L’A. non manca però di dedicare grande attenzione ai rapporti esistenti nell’ambito dell’Unione Europea (Ue), mettendo lucidamente in rilievo la fondamentale differenza che distingue i Paesi fondatori da quelli di Visegrad. I componenti del gruppo originario avevano fatto proprio un progetto unitario con l’intenzione di rinunciare – sia pure gradualmente – a quelle potestà nazionali che si erano rese responsabili di due guerre mondiali. I quattro di Visegrad invece sono usciti dal blocco sovietico con la speranza di riconquistare una sovranità della quale, per decenni, erano stati privati. Hanno sì aderito all’Ue, ma per poter attingere a sostanziosi aiuti economici e offrire ai loro cittadini la possibilità di inserirsi in un mercato del lavoro più ampio.
A proposito delle prospettive dell’Ue, Romano individua l’esistenza di almeno quattro fattori che dovrebbero concorrere alla realizzazione di un’Europa federale. Anzitutto, la cosiddetta «Brexit», che dovrebbe rendere più agevole una sempre maggiore integrazione ed essere dunque considerata un’opportunità da cogliere. In secondo luogo, l’avvenuta elezione di un Presidente statunitense tendenzialmente isolazionista, alla luce della quale – sostiene l’ex ambasciatore – «la UE ha l’obbligo e l’interesse a pensare a sé stessa, soprattutto in materia di difesa» (p. 200). Il terzo punto riguarda i vari movimenti euroscettici che, malgrado i tanti proclami, si rivelano piuttosto indecisi sul da farsi e appaiono, dunque, sostanzialmente incapaci di svolgere un ruolo da protagonisti. L’ultimo aspetto concerne l’auspicabile affermazione della cosiddetta «Europa a cerchi concentrici», che, in quanto tale, potrebbe avanzare alla volta della progressiva unificazione, anche senza il consenso di tutti i membri. Appare difficile negare, d’altra parte, come solo gli Stati continentali e le grandi confederazioni siano ormai in grado di affrontare le sfide imposte dalla globalizzazione. Una considerazione, questa, che dovrebbe essere sufficiente a spingere l’Ue verso un’integrazione più piena.

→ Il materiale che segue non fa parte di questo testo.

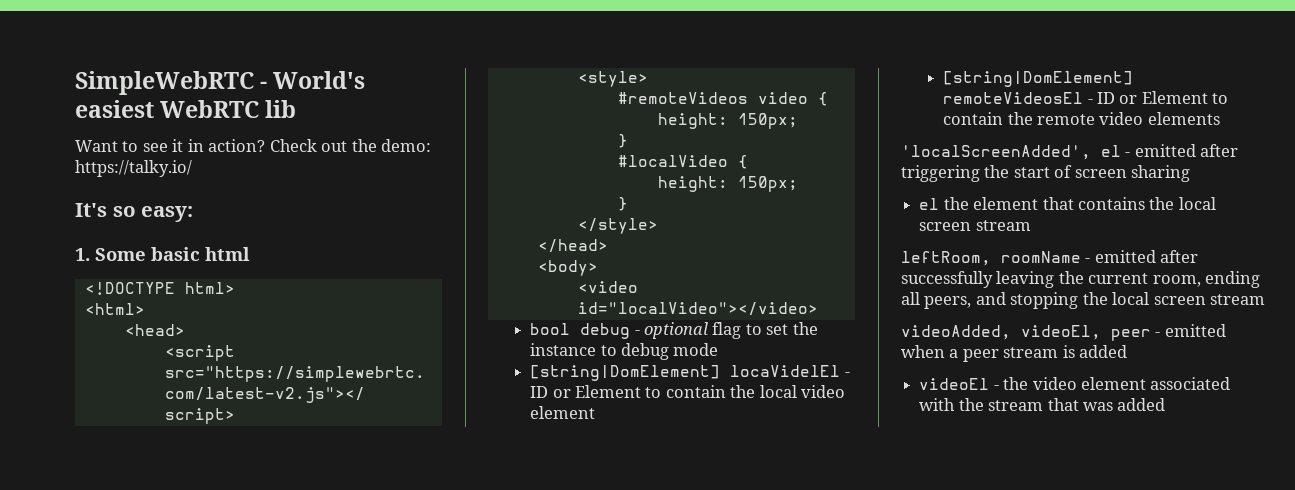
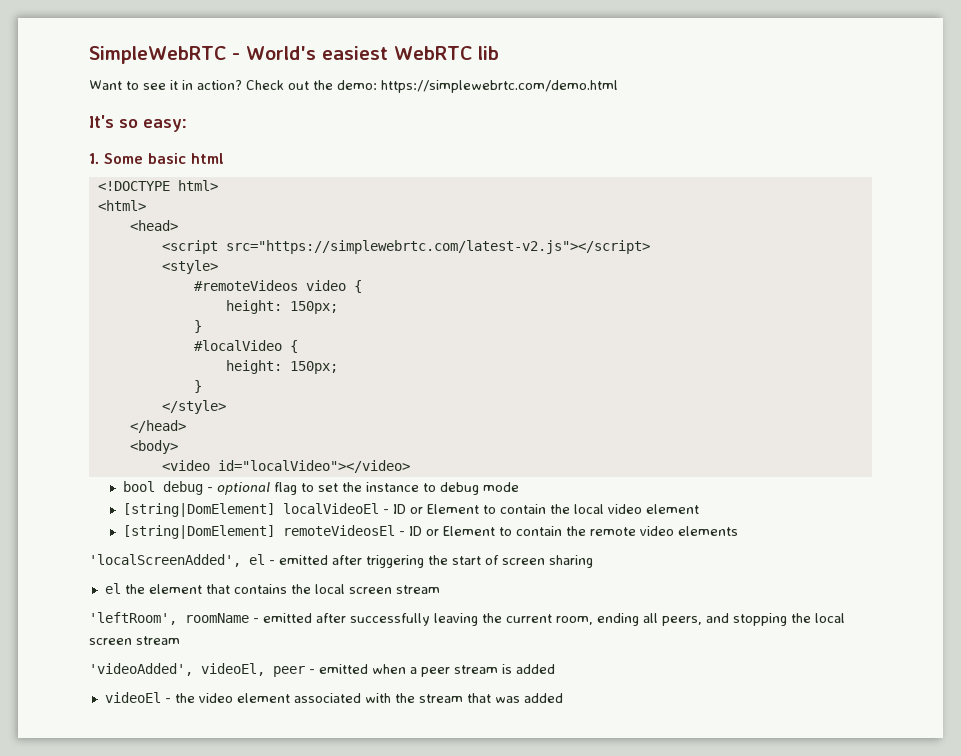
- Check out the demo: https://talky.io/
+ Check out the demo: https://simplewebrtc.com/demo.html
- [string|DomElement] locaVidelEl - ID or Element to contain the local video element
+ [string|DomElement] localVideoEl - ID or Element to contain the local video element
- leftRoom, roomName - emitted after successfully leaving the current room, ending all peers, and stopping the local screen stream
+ 'leftRoom', roomName - emitted after successfully leaving the current room, ending all peers, and stopping the local screen stream
- videoAdded, videoEl, peer - emitted when a peer stream is added
+ 'videoAdded', videoEl, peer - emitted when a peer stream is added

Queste affermazioni e questi auspici fanno di Romano un europeista convinto, che vede però un’Ue piuttosto lontana dagli Usa, mentre a suo avviso – soprattutto per ragioni di carattere economico – i diversi governi del vecchio continente dovrebbero avviarsi sulla strada di un progressivo «disgelo» con la Russia. A quest’ultima egli dedica osservazioni assai acute, che tuttavia non eliminano le perplessità relative alla sua scarsa cultura democratica e all’aggressività della sua politica estera. In altri termini: è desiderabile che una cosiddetta «democratura» diventi il nostro principale partner commerciale? E che, sul versante delle relazioni con gli Stati Uniti, i Paesi europei considerino ormai conclusa la lunga e fortunata stagione dell’atlantismo?
SERGIO ROMANO
Atlante delle crisi mondiali
Milano, Rizzoli, 2018, 288, € 20,00.